Faits saillants des activités et des stratégies des programmes de dépistage du cancer colorectal

Faits saillants des activités et des stratégies des programmes de dépistage du cancer colorectal

Le Partenariat recueille des renseignements, à l’échelon national, provincial et territorial, à propos des lignes directrices, des stratégies et des activités de dépistage du cancer colorectal. Les données rassemblées en vue de produire ce rapport sur le dépistage du cancer colorectal ont été recueillies en juin et en juillet 2019. Bon nombre de provinces et de territoires ont également actualisé leurs données au début de 2020, et ce rapport a été mis à jour en novembre 2020.

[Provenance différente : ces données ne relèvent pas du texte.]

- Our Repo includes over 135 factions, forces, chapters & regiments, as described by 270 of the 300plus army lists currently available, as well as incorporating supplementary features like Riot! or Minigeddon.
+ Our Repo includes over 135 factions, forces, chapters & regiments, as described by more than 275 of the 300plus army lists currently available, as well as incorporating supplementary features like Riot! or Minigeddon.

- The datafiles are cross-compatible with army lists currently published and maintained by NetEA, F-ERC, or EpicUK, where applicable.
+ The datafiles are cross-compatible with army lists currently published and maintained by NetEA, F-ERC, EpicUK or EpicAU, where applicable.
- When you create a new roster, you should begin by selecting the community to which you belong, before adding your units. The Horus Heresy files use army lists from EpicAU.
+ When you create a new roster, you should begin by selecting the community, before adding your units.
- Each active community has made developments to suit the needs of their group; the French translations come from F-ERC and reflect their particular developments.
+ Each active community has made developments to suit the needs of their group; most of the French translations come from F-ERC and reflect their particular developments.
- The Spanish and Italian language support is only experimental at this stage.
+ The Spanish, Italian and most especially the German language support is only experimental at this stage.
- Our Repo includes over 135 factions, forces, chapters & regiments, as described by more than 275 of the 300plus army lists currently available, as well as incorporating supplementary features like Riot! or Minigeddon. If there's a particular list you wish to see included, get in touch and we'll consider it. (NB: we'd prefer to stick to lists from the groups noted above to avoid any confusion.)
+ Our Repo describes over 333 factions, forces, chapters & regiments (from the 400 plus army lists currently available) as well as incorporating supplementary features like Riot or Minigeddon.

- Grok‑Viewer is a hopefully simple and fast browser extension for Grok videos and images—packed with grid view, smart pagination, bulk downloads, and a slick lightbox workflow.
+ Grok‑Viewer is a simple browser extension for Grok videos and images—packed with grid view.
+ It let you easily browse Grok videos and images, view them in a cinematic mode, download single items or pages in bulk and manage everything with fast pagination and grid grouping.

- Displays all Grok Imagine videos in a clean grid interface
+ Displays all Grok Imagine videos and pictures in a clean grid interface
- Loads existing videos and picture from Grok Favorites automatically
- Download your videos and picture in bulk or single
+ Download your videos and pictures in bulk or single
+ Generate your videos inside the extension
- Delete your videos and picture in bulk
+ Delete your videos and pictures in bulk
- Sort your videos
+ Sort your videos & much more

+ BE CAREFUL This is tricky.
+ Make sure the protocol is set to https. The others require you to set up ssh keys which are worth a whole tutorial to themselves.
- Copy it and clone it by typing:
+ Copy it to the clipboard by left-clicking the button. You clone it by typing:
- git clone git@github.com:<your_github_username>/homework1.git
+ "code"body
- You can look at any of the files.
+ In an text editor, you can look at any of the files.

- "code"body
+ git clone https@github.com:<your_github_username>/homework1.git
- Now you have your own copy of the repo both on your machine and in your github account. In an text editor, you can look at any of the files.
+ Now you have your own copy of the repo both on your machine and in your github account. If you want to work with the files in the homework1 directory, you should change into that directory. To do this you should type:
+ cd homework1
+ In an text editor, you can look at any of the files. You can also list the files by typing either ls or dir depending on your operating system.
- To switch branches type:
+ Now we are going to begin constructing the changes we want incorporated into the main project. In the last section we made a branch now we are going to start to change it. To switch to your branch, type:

Information rapide tirée de ce rapport sur le dépistage du cancer colorectal

  • Neuf provinces et un territoire offrent actuellement un programme de dépistage organisé du cancer colorectal. Les Territoires du Nord-Ouest, le Nunavut et le Québec ne disposent pas d’un tel programme. Le Nunavut met actuellement en œuvre un programme à l’échelle du territoire, les Territoires du Nord-Ouest et le Québec planifiant la mise en place d’un programme.
  • L’ensemble des provinces et des territoires offrent un dépistage tous les 12 à 30 mois aux personnes asymptomatiques entre 50 ans et 74 ou 75 ans présentant un risque moyen de contracter un cancer colorectal, en utilisant un test fécal.
  • Le Manitoba propose un test fécal au gaïac (TFg) comme méthode de dépistage initial dans le cadre de son programme de dépistage du cancer colorectal. Toutes les autres provinces et l’ensemble des territoires ont recours à un test fécal immunochimique (TFi) comme méthode de dépistage initial.
  • Les personnes pour qui le test fécal a donné un résultat anormal en sont informées et sont invitées à un suivi diagnostique par coloscopie. Il incombe souvent aux fournisseurs de soins primaires de coordonner le suivi. Certaines provinces et certains territoires sont dotés de systèmes coordonnés, un administrateur du programme, une infirmière-pivot ou un coordonnateur des patients communiquant avec les participants pour organiser leur coloscopie.
  • Les fournisseurs de soins de santé gèrent le dépistage chez leurs patients présentant un risque accru, sur une base individuelle, en fonction de leurs facteurs de risque particuliers. Le dépistage chez les personnes présentant un risque accru, souvent différent de celui chez les patients présentant un risque moyen, se déroule fréquemment en dehors des programmes de dépistage organisé.
  • Douze provinces et territoires ont mis en œuvre des stratégies visant à accroître la participation au dépistage du cancer colorectal chez les populations des Premières Nations, des Inuits et des Métis.
  • Six provinces et deux territoires ont mis en place des stratégies visant à accroître la participation au dépistage du cancer colorectal parmi les populations faisant l’objet d’un dépistage insuffisant.